In FIG. 2 again, the hollow core 2 located in the center of the plastic insulator 1 is visible, the axis of which is mounted vertically. For the manufacture of individual insulating shields 3, a mold 4 is used. The mold has a coaxial hole 5 that spans the hollow core 2.

In the mold 4, there is an axially located region 6, which predominantly with the coaxial hole 5 of the mold 4 fits snugly against the hollow core 2. Above the lower region 6, an axially open region 7 of the mold 4 passes. This mold region 7 has its own the cavity of the mold 4, which determines the shape of the cast insulating screen 3.

Using the movable elements not shown, the mold 4 is moved downward when the hollow core 2 is upright (double arrow P in FIG. 3). After the insulating screen 3 is manufactured, the mold 4 is moved axially downward to the one shown in FIG. 1 distance s. As seen in FIG. 2, during movement, the seal 13, which is intended to create a strong sealing connection 8 (Fig. 3) between the mold 4 and the hollow core 2, is deactivated.

If the mold 4 reaches the desired axial position, it is preferable due to the creation of hydraulic or pneumatic pressure in the seal 13, it will abut against the hollow core 2. This creates a sealing joint 8 (Fig. 3). At the same time, the sealing joint 8 runs along the axially located region 9, which is visible in FIG. 2 and FIG. 3.

Directly above the axially extending region 9 of the sealing joint 8, in the axially directed region 10, there is an injection element or an injection channel 12. This region 10 lies in that axially located region of the mold 4, which abuts substantially tightly around the hollow core 2. The liquid silicone mass, preferably with fillers, is injected into the mold 4 through the injection element or the injection channel 12. The mass may have a viscosity of at least at least up to 85,000 [MPa · s], i.e. a value that is significantly higher than the viscosity coefficient of 25,000 [MPa · s], previously considered as the limiting coefficient. Thus, it is possible to use the so-called LSR-silicones (Liquid Silicon Rubber) (liquid silicone rubber), which was impossible in the known methods.

In this case, the injection of silicone material is carried out under pressure Pe, which is significantly higher than the ambient pressure Po. The injection pressure is at least 5 times the ambient pressure.

According to the invention, it is important that the region of the injection point (s) 10, i.e. the axial point at which the injection element or injection channel 12 is located is located between the lower end 15 of the lower region 6 of the mold 4 and its upper end 11.

To accelerate the curing process of the silicone material in the mold 4, heating elements 14 are installed near the cavity wall, which maintain the temperature during curing of at least 60 ° C.

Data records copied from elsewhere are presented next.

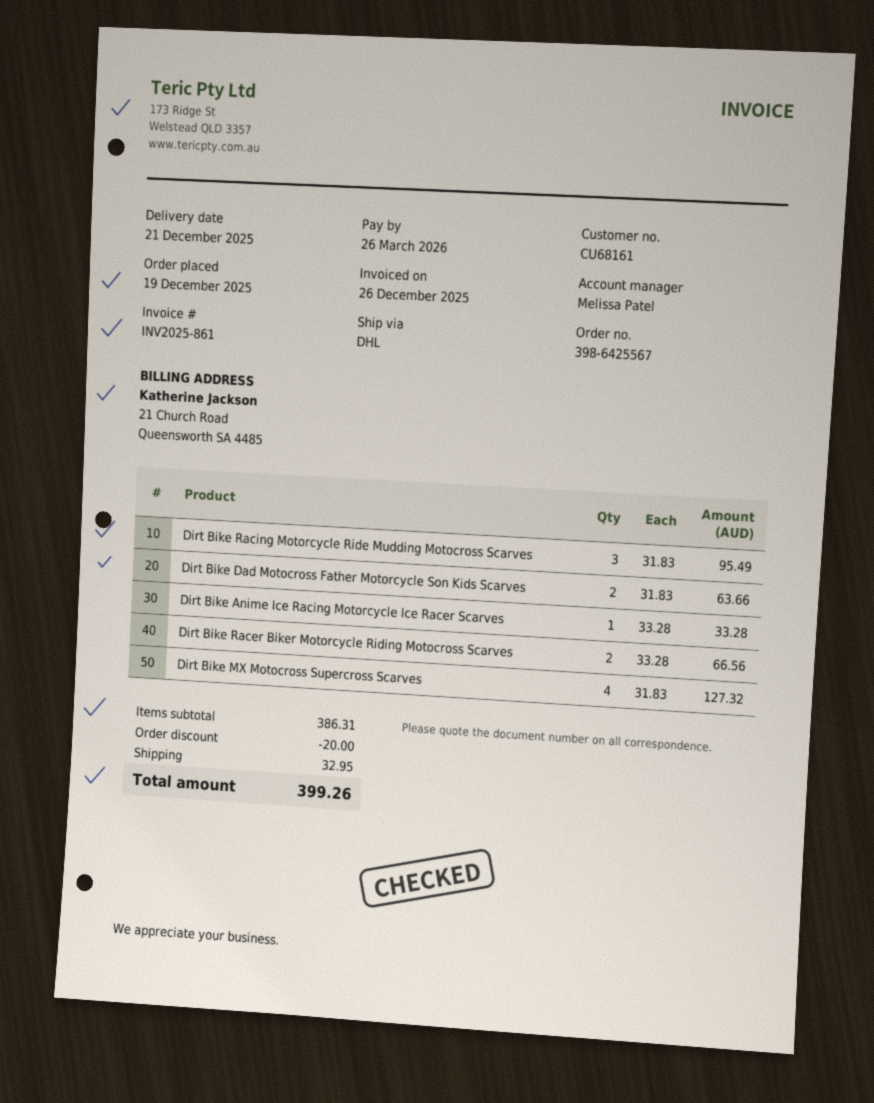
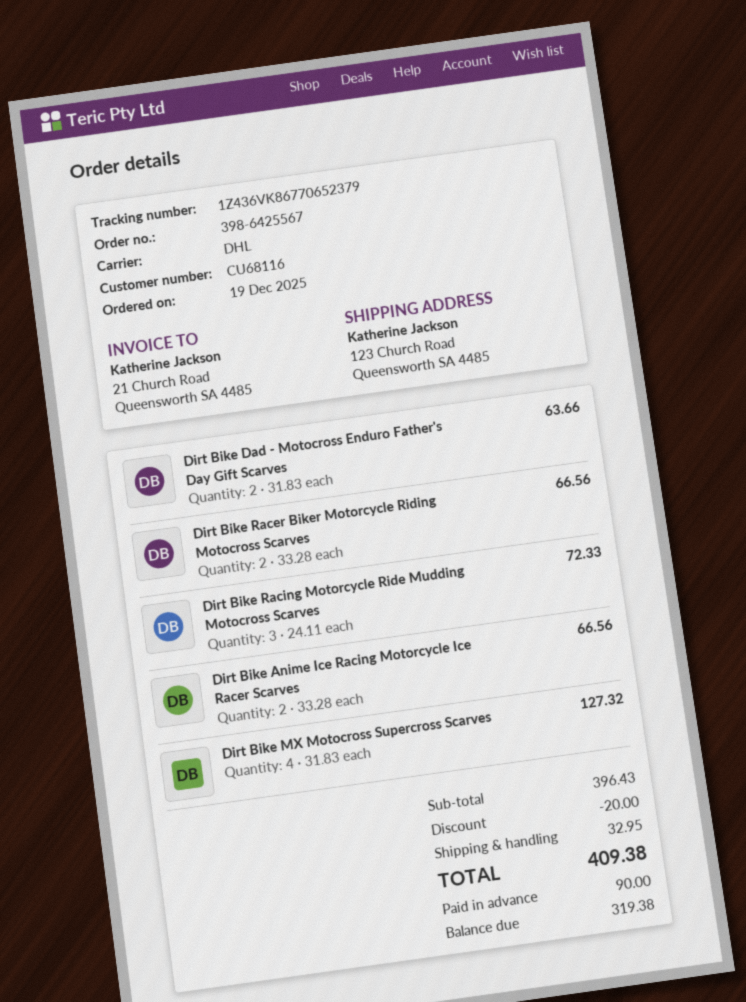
customer number: CU68161 -> CU68116
Dirt Bike Racing Motorcycle Ride Mudding Motocross Scarves: 3 x 31.83 = 95.49 -> 3 x 24.11 = 72.33
Dirt Bike Dad Motocross Father Motorcycle Son Kids Scarves: 2 x 31.83 = 63.66 -> none
Dirt Bike Anime Ice Racing Motorcycle Ice Racer Scarves: 1 x 33.28 = 33.28 -> 2 x 33.28 = 66.56
Dirt Bike Dad - Motocross Enduro Father's Day Gift Scarves: none -> 2 x 31.83 = 63.66
subtotal: 386.31 -> 396.43
total: 399.26 -> 409.38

Around the perimeter of the mold 4, which is not visible in FIG. 1-3, there are equidistantly several injection elements or injection channels 12.

Preferably, four, six or eight injection elements or injection channels 12 are used. In this case, the silicone material may come from the coaxially mounted annular conduit into the individual injection elements or injection channels 12.

The rotation of the mold, as is known in the prior art, is not required in the method according to the invention. Due to the lack of rotation of the mold, silicone can be freely fed into the injection elements or injection channels 12. Equally, it is possible to simply heat the mold 4. Electric activation and deactivation of the seal 13 allows the mold to move freely in the axial direction since during this movement, the seal 13 is not activated.

The silicone supply path from its source to the injection element (s) or injection channel (s) 12 (s) 12 may be cooled so as to prevent vulcanization therein.

One or more additional temperature elements 16 may or may be installed above the mold 4. Such a temperature element may, in particular, be an infrared lamp.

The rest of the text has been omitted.